#### Activity:
Transcribe the listing word for word, beginning at its first line and ending at the line containing "(Completeness) ✓ COMPLETED"; omit the pictures.
[[ Available records, beginning ]]
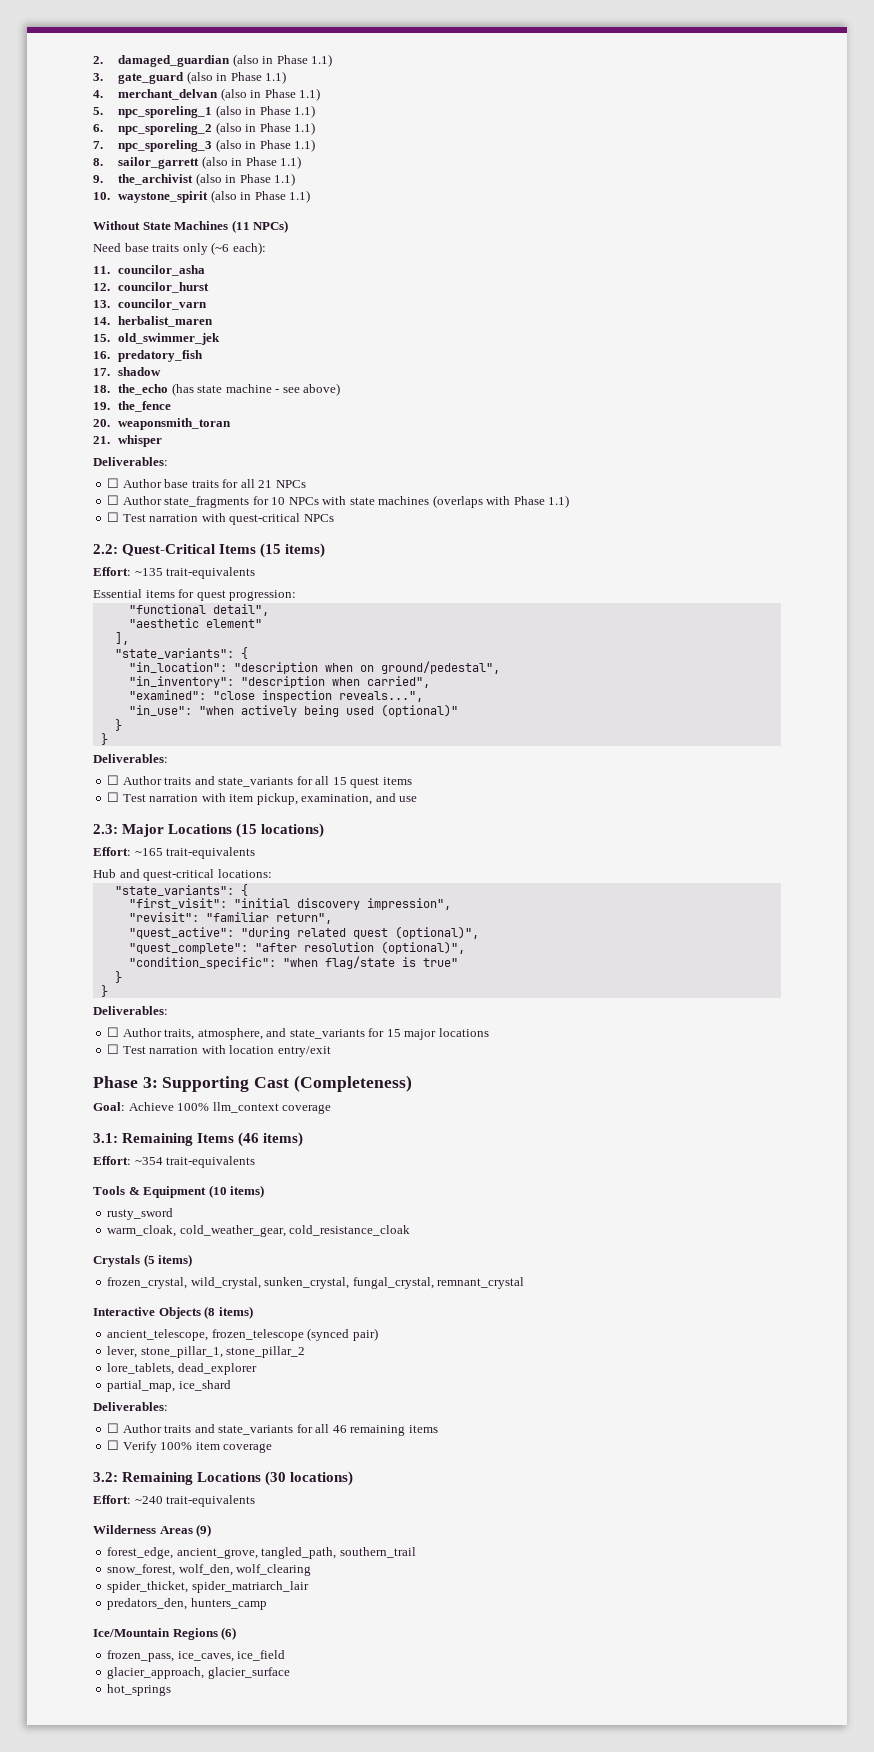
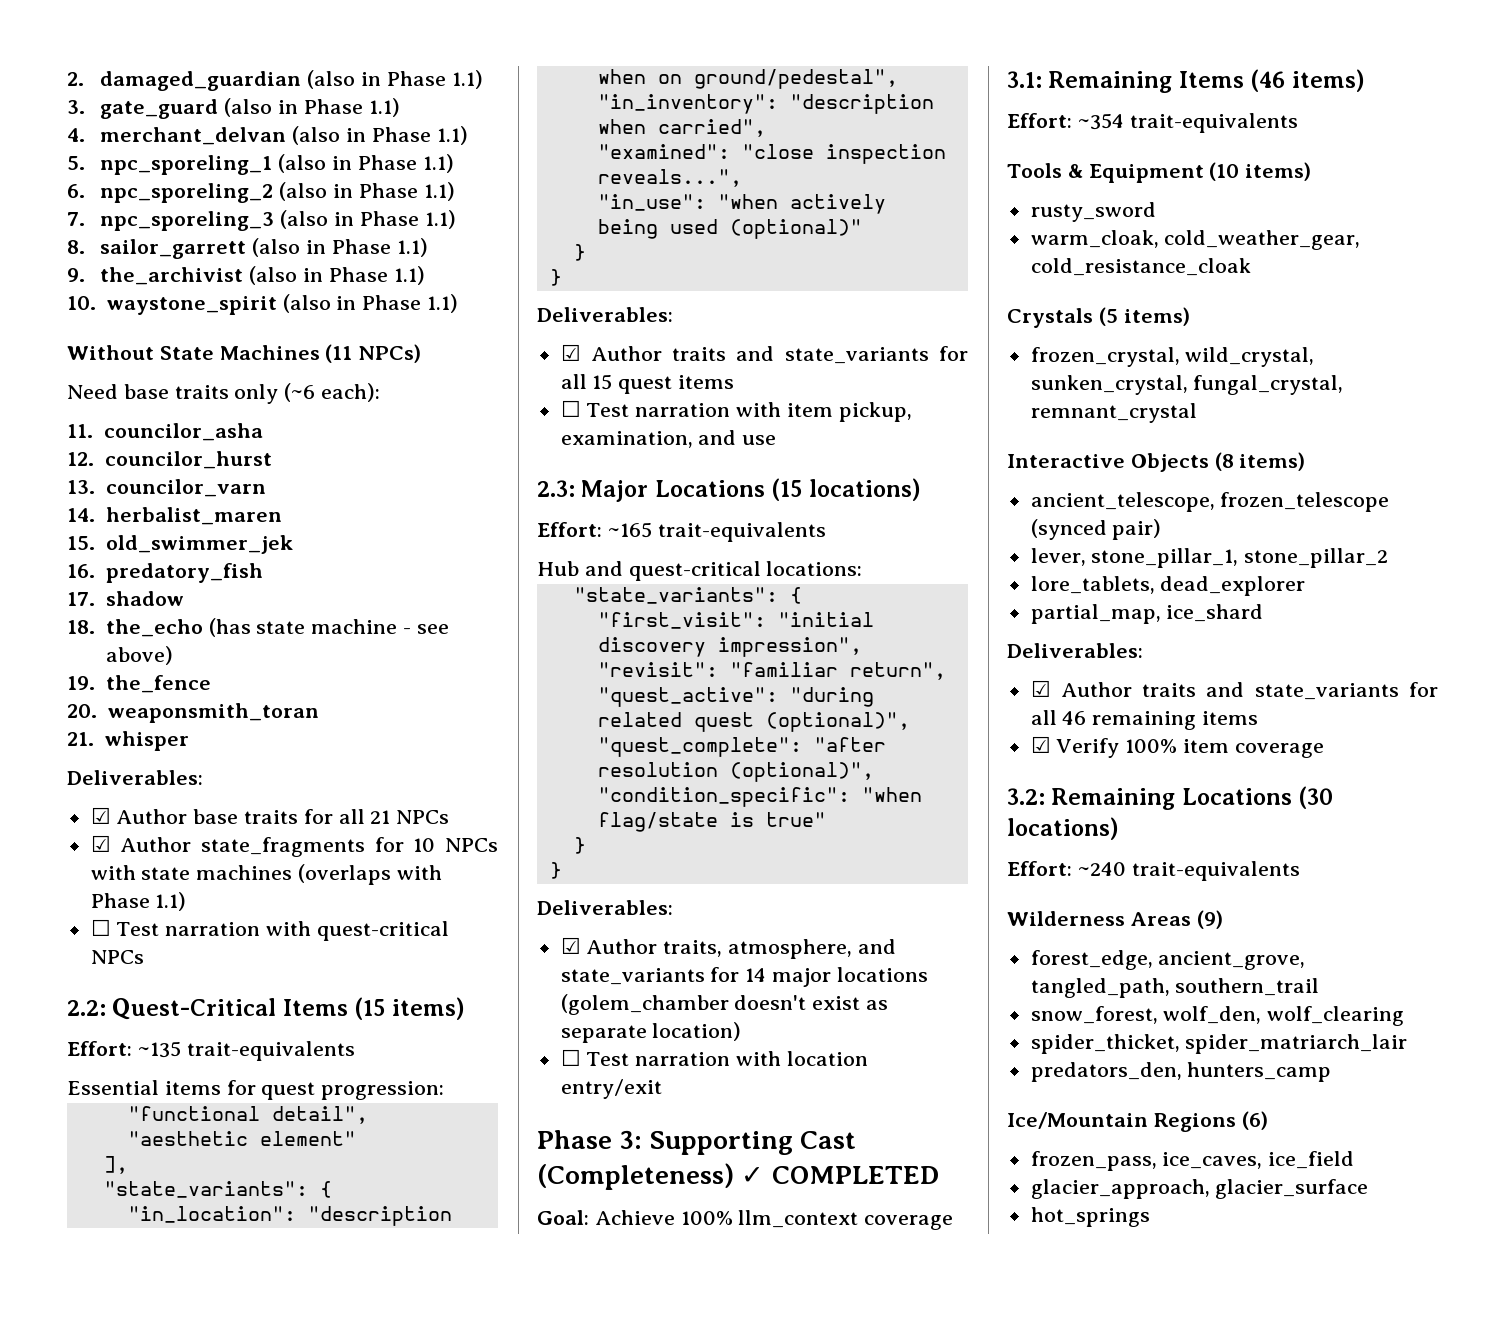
- ☐ Author base traits for all 21 NPCs
+ ☑ Author base traits for all 21 NPCs
- ☐ Author state_fragments for 10 NPCs with state machines (overlaps with Phase 1.1)
+ ☑ Author state_fragments for 10 NPCs with state machines (overlaps with Phase 1.1)
- ☐ Author traits and state_variants for all 15 quest items
+ ☑ Author traits and state_variants for all 15 quest items
- ☐ Author traits, atmosphere, and state_variants for 15 major locations
+ ☑ Author traits, atmosphere, and state_variants for 14 major locations (golem_chamber doesn't exist as separate location)
- Phase 3: Supporting Cast (Completeness)
+ Phase 3: Supporting Cast (Completeness) ✓ COMPLETED
- ☐ Author traits and state_variants for all 46 remaining items
+ ☑ Author traits and state_variants for all 46 remaining items
- ☐ Verify 100% item coverage
+ ☑ Verify 100% item coverage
[[ Available records, end ]]
#### Answer to this task:
- ☐ Author base traits for all 21 NPCs
+ ☑ Author base traits for all 21 NPCs
- ☐ Author state_fragments for 10 NPCs with state machines (overlaps with Phase 1.1)
+ ☑ Author state_fragments for 10 NPCs with state machines (overlaps with Phase 1.1)
- ☐ Author traits and state_variants for all 15 quest items
+ ☑ Author traits and state_variants for all 15 quest items
- ☐ Author traits, atmosphere, and state_variants for 15 major locations
+ ☑ Author traits, atmosphere, and state_variants for 14 major locations (golem_chamber doesn't exist as separate location)
- Phase 3: Supporting Cast (Completeness)
+ Phase 3: Supporting Cast (Completeness) ✓ COMPLETED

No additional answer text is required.